I ‘invested’ in the box-set of The Beatles Christmas fan club singles last year. I couldn’t resist – it was so shiny… and – well – it was the bloody Beatles. But how many times have I played it all through? Once, and that was an effort. Will I play it again? Probably… one day. It’s not really for the purposes of listening pleasure, though – it’s a historical document; a completist’s wet dream. Also, it has coloured vinyl and it’s pretty.
I can’t help myself – I sleep suspended over boxes of the stuff – HMV box sets of the 1987 CD releases; coloured vinyl; Sgt Pepper remastered with a holographic cover… and the White Album. Oh – the White Album. I’m the proud/ shame-faced owner of the HMV boxset, the 30th Anniversary edition, the normal CD, the 2009 remaster, and currently in search of a first edition Australian white vinyl version which was ‘lost in the move’.

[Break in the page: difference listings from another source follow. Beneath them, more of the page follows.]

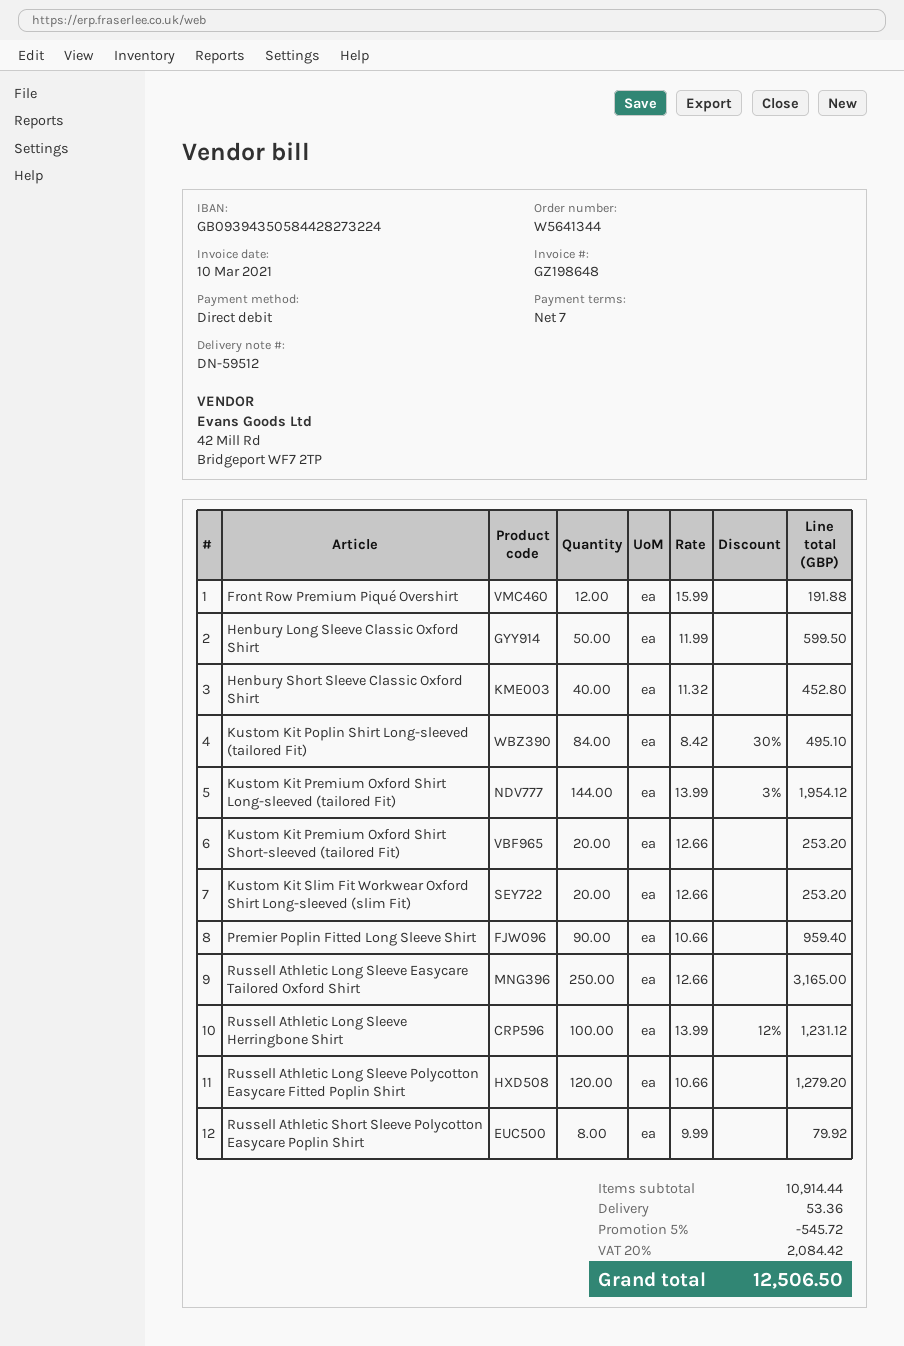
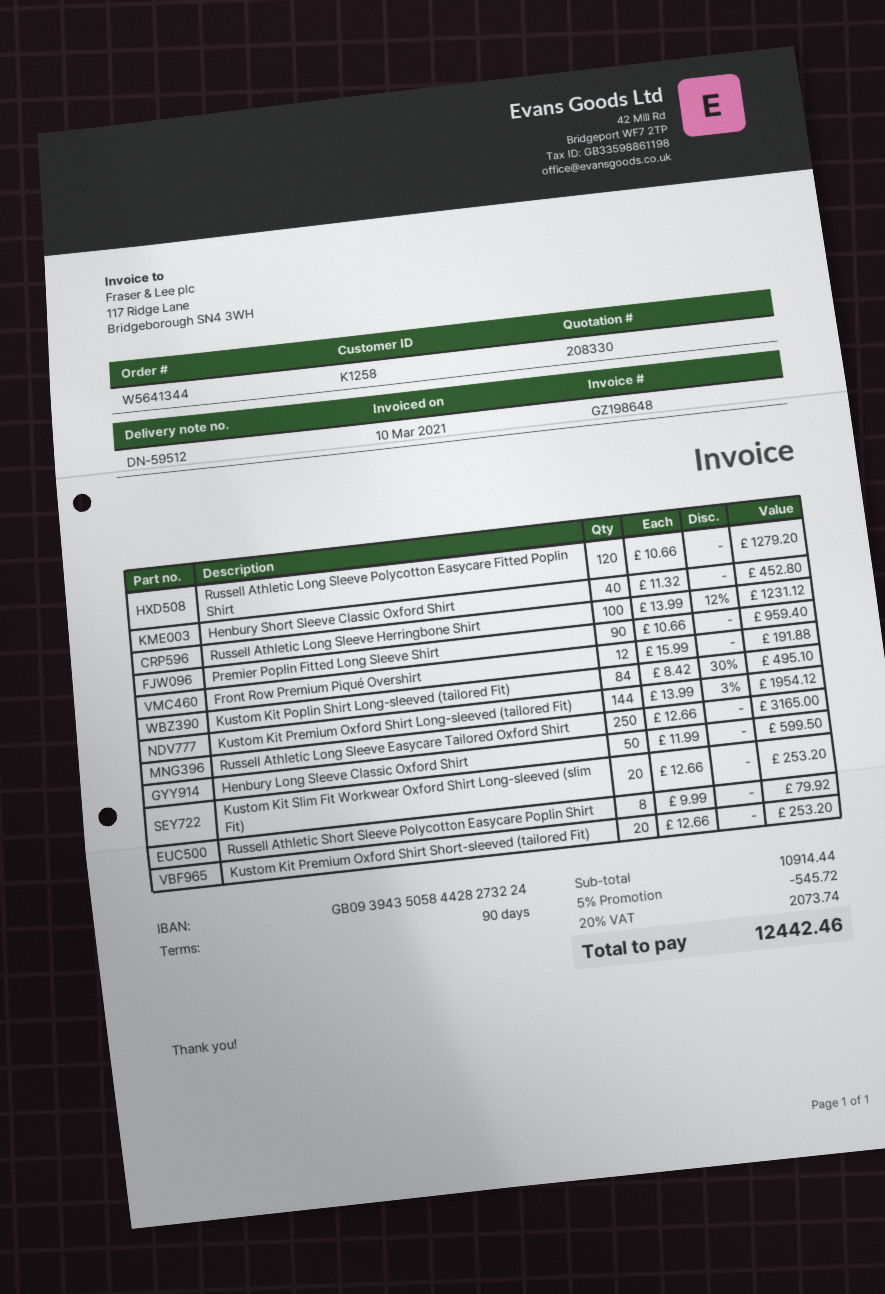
payment terms: 7 days -> 90 days
shipping: 53.36 -> none
tax: 20% = 2084.42 -> 20% = 2073.74
total: 12506.50 -> 12442.46

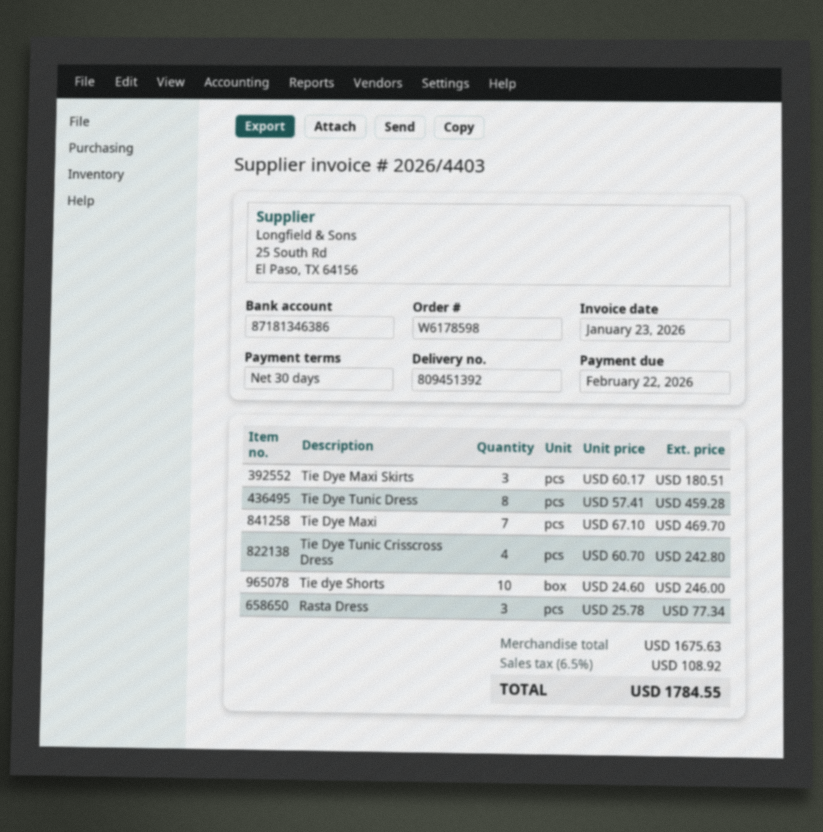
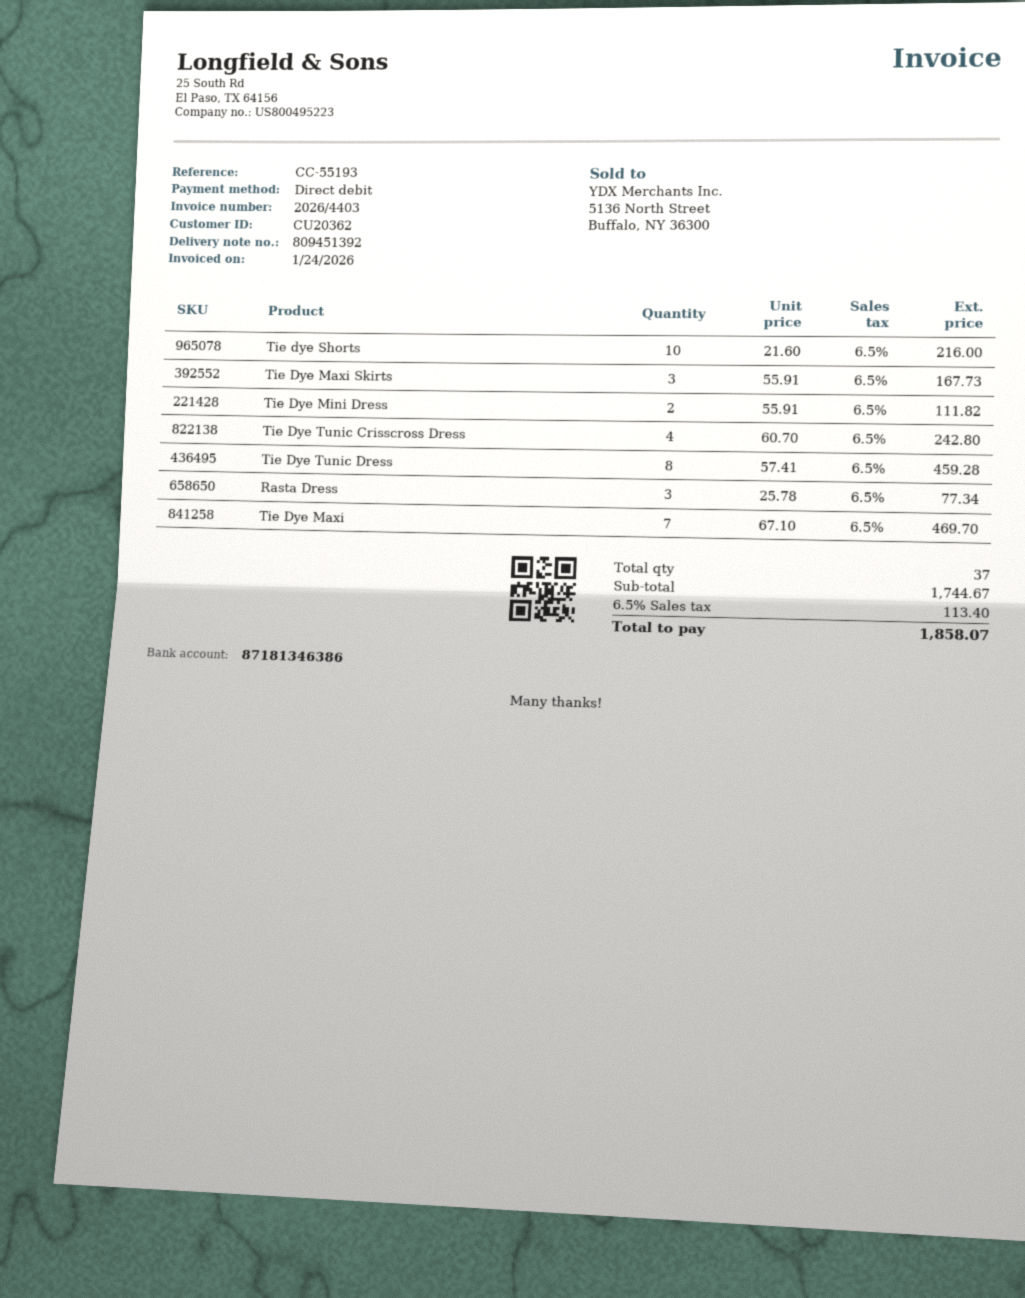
invoice date: 2026-01-23 -> 2026-01-24
Tie Dye Maxi Skirts: 3 x 60.17 = 180.51 -> 3 x 55.91 = 167.73
Tie dye Shorts: 10 x 24.60 = 246.00 -> 10 x 21.60 = 216.00
Tie Dye Mini Dress: none -> 2 x 55.91 = 111.82
subtotal: 1675.63 -> 1744.67
tax: 6.5% = 108.92 -> 6.5% = 113.40
total: 1784.55 -> 1858.07

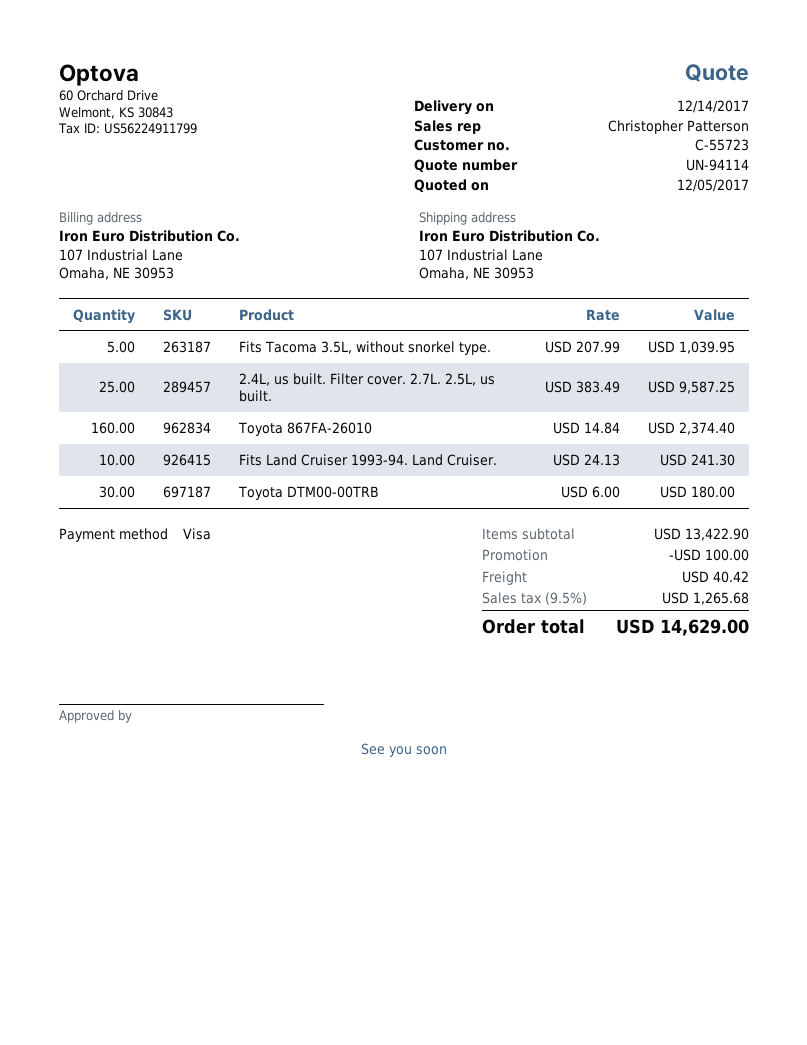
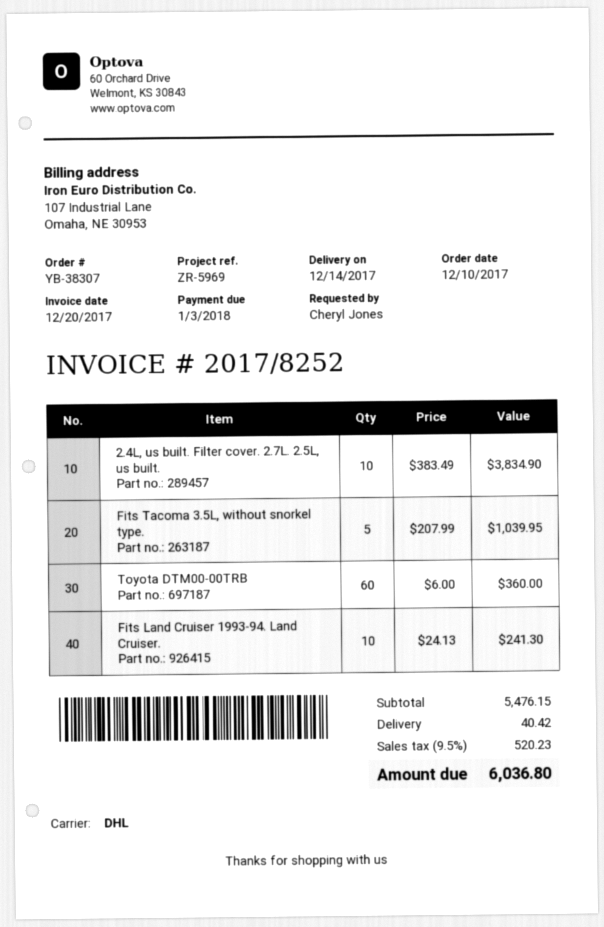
2.4L, us built. Filter cover. 2.7L. 2.5L, us built.: 25 x 383.49 = 9587.25 -> 10 x 383.49 = 3834.90
Toyota 867FA-26010: 160 x 14.84 = 2374.40 -> none
Toyota DTM00-00TRB: 30 x 6.00 = 180.00 -> 60 x 6.00 = 360.00
subtotal: 13422.90 -> 5476.15
discount: 100.00 -> none
tax: 9.5% = 1265.68 -> 9.5% = 520.23
total: 14629.00 -> 6036.80

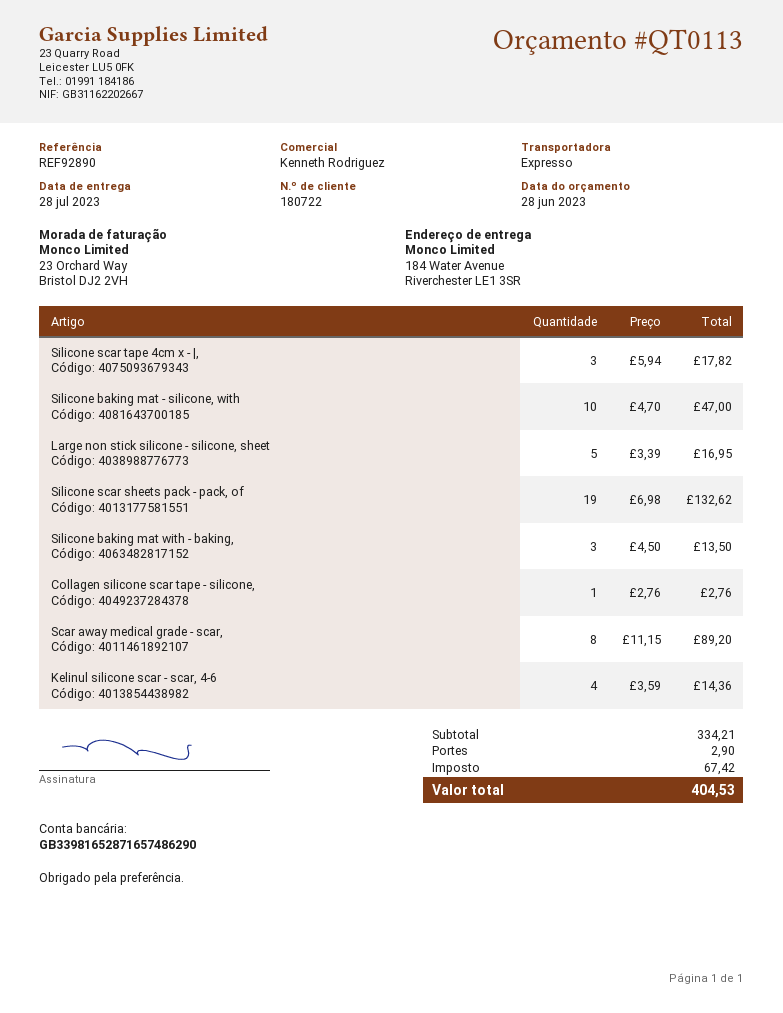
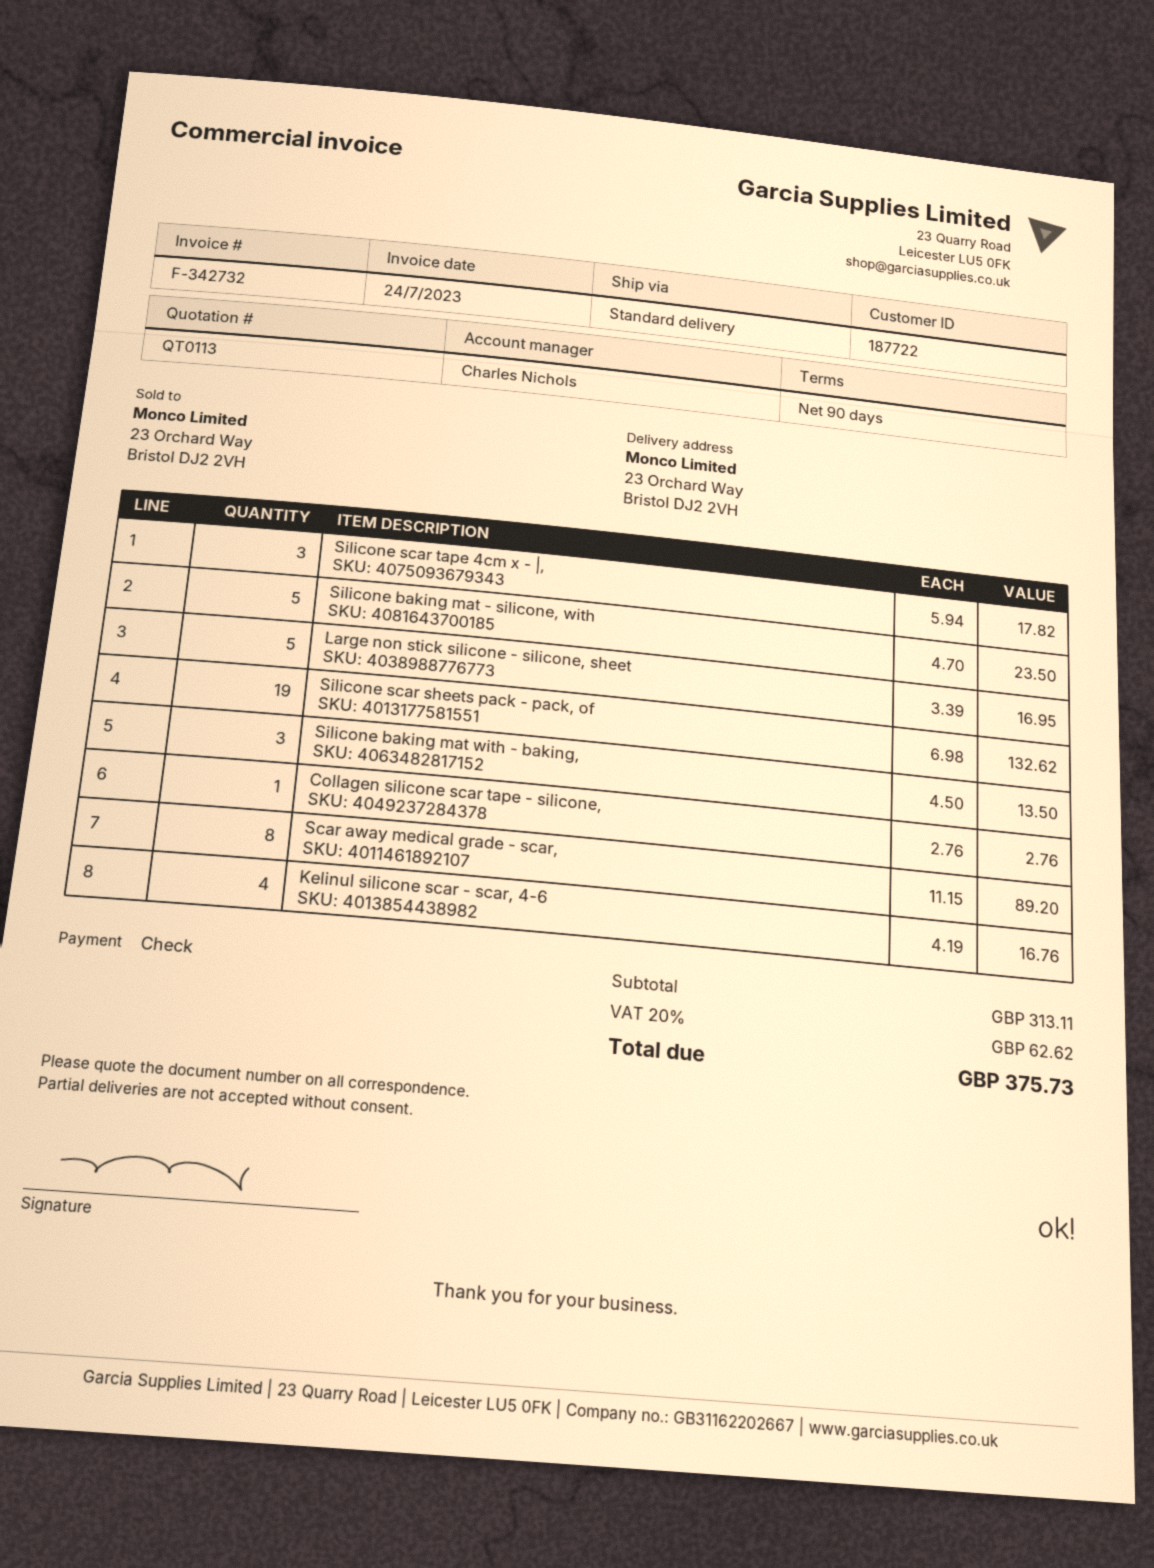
customer number: 180722 -> 187722
sales rep: Kenneth Rodriguez -> Charles Nichols
shipping method: express -> standard
ship to: 184 Water Avenue, Riverchester LE1 3SR -> 23 Orchard Way, Bristol DJ2 2VH
Silicone baking mat - silicone, with: 10 x 4.70 = 47.00 -> 5 x 4.70 = 23.50
Kelinul silicone scar - scar, 4-6: 4 x 3.59 = 14.36 -> 4 x 4.19 = 16.76
subtotal: 334.21 -> 313.11
shipping: 2.90 -> none
tax: 67.42 -> 62.62
total: 404.53 -> 375.73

You might think that all of this might be enough – that I’ve probably heard everything there is to hear of The Beatles’ eponymous album. But Apple disagree, and that means that I must too. They’ve released a seven-disc boxset (six CDs and one Blue-Ray… yep – they’re still pushing that format) for the White Album’s 50th Anniversary, and a beautiful, tactile thing it is too, all encased in a classy, engrossing, glossy hardback book with lithographs and posters – it will certainly look pretty on a shelf.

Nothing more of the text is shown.